The Drug TRAC dashboard shows the co-occurrence of drugs, so if there are notable rates of drugs being used together or a rise in co-occurrence over time, that trend is flagged. 

Cortelyou calls polysubstance use (the simultaneous or sequential use of psychoactive substances) the “new wave of the drug crisis.” In 2022, nearly half of overdose deaths involved multiple drugs, and polysubstance use rates are rising.

Polysubstance use happens both intentionally and unintentionally. Someone might think they’re taking cocaine, but the supply could be adulterated with other substances, such as fentanyl or carfentanil, Cortelyou noted. 

“Polysubstance is kind of the name of the game right now,” Cortelyou said. “It’s not one thing, it’s not two things, it’s like five things. And that has a lot of implications in terms of treatment.”

Naloxone, the overdose reversal drug, is not as effective when opioids are mixed with certain drugs, such as cocaine, and not effective at all when mixed with others, such as methamphetamines. Having awareness about drugs that are often being used together in a community is beneficial for local response and outreach, Cortelyou noted. 

“Florida has made real progress, but this fight is far from over,” Seminole County Sheriff Dennis Lemma said at a fall press conference when the pilot was introduced. “Tools like these will allow law enforcement and public health leaders to see emerging threats earlier and respond faster to save lives.”

Drug TRAC was initially rolled out in Central Florida ahead of the Electric Daisy Carnival (EDC) music festival, which has historically been connected to higher rates of drug use and overdose risk. 

Carfentanil, a tranquilizer 100 times more potent than fentanyl, was detected in a range of counterfeit pills and powders throughout Orange and Seminole counties leading up to the festival, prompting Project Overdose to issue email alerts to local law enforcement, schools and community leaders, which potentially saved lives, Bailey noted. 

All of the data is anonymized, and there is no way for it to be used against anyone legally, according to Bailey. This is an essential part of the concept, Cortelyou noted. 

“A drug addiction is an illness, it’s not a moral failing …  we are helping sick people get better,” Cortelyou said. “And if we can track these trends over time, we can get a better idea of how we can intervene, how communities, how counties, can help their population get better.”

Project Overdose is working to expand Drug TRAC throughout Florida, and will present the technology to county and city leaders across the state during an informational webinar Feb. 25. 

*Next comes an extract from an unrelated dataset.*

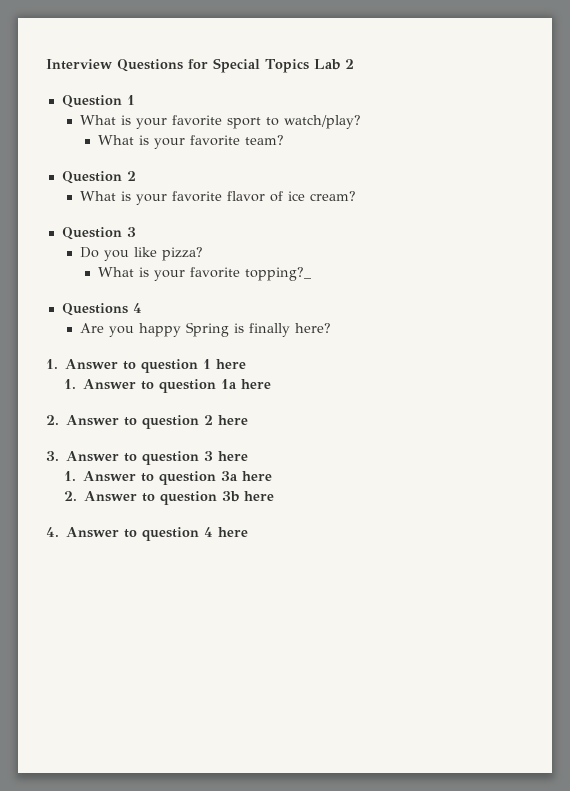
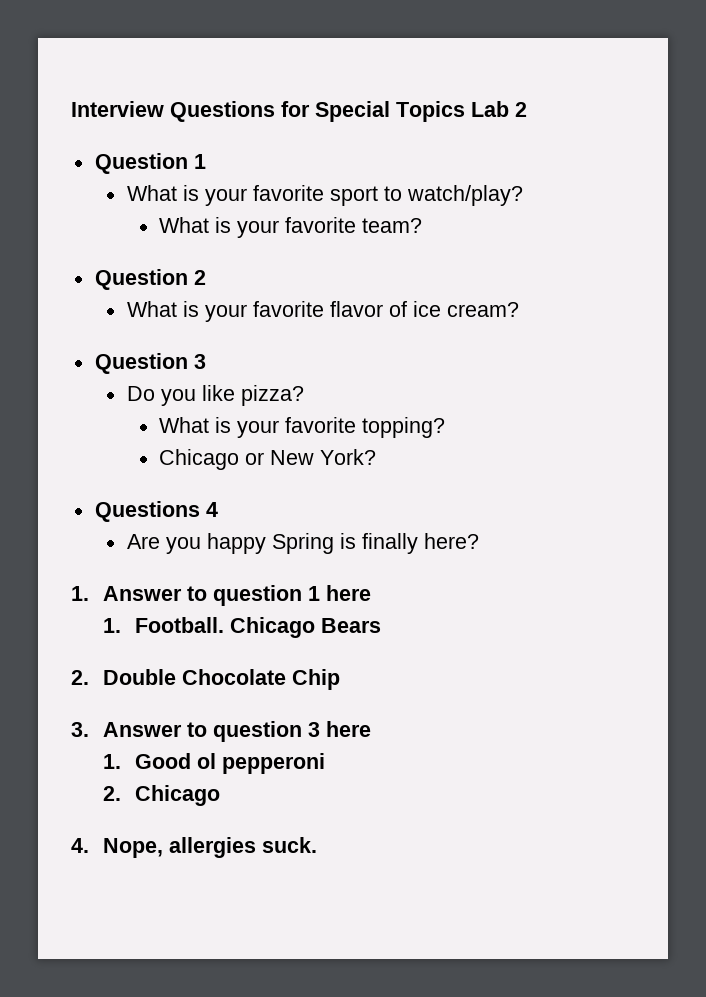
[245,267,312,281] topping?_ -> [362,417,446,438] [159,449,377,470] topping? // Chicago or New York?
[83,379,272,393] [46,415,249,429] Answer to question 1a here // 2. Answer to question 2 here -> [135,617,382,638] [71,669,341,690] Football. Chicago Bears // 2. Double Chocolate Chip
[83,471,273,485] [64,491,275,505] [46,527,249,541] Answer to question 3a here // 2. Answer to question 3b here // 4. Answer to question 4 here -> [135,753,326,774] [103,785,221,806] [71,837,318,858] Good ol pepperoni // 2. Chicago // 4. Nope, allergies suck.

Sonoma County, Calif. also recently launched a tool to track drug trends. The county is testing its wastewater, allowing officials to detect emerging drugs in the community before overdoses or deaths occur. 

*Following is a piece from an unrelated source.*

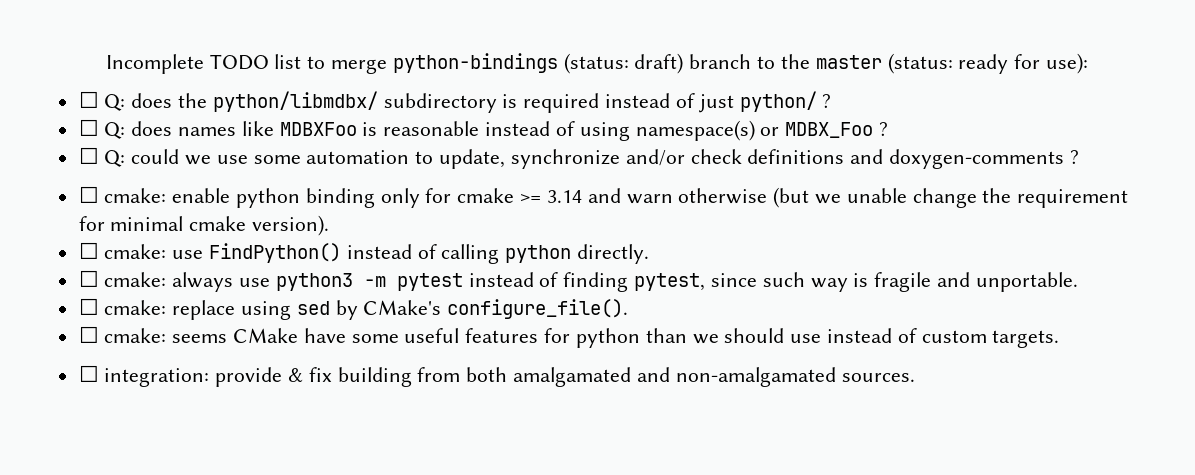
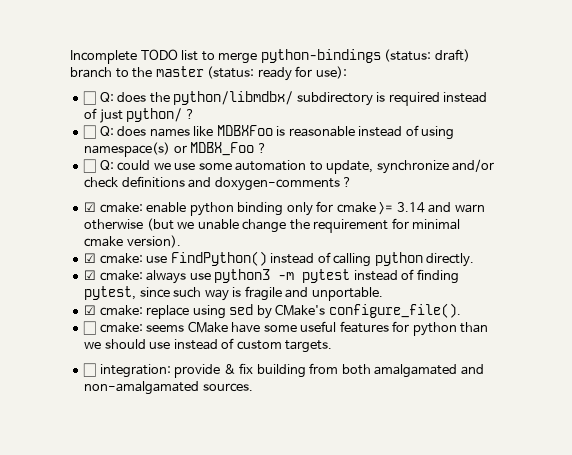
[78,186,99,203] ☐ -> [84,202,97,212] ☑
[78,242,99,259] ☐ -> [84,253,97,263] ☑
[78,270,99,287] ☐ -> [84,270,97,280] ☑
[78,298,99,315] ☐ -> [84,305,97,315] ☑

“This gives prevention teams early, real-time insight into where risk is increasing,” Shelley Alves, the county’s Substance Use Disorder (SUD) prevention manager, wrote in a statement to County News, “so that outreach, education and harm-reduction efforts can be targeted to the areas with the greatest need, helping to prevent harm before a tragedy happens.”

The data will help Sonoma County’s behavioral health teams and case workers improve their outreach, as well as its substance use prevention planning and education, according to Will Gayowski, the county’s SUD services section manager. 

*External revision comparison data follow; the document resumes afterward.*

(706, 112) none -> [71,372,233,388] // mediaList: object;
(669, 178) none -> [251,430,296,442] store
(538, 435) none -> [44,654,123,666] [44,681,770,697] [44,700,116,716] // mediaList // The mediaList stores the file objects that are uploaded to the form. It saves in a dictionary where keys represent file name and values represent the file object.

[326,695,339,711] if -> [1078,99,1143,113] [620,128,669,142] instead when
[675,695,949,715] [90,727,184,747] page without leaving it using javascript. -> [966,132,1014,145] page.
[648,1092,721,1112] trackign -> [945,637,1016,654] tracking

The impact of drugs, while a national issue, is felt at the local level, and counties are “hungry” for any tools that can help fight the drug crisis, Bailey said.   

“In 2026, our goal is to have this tool used all over America to save lives,” Bailey said. “… If you understand how real change happens in America … everything really happens in communities, and communities have to have strategies to fight the drug crisis.”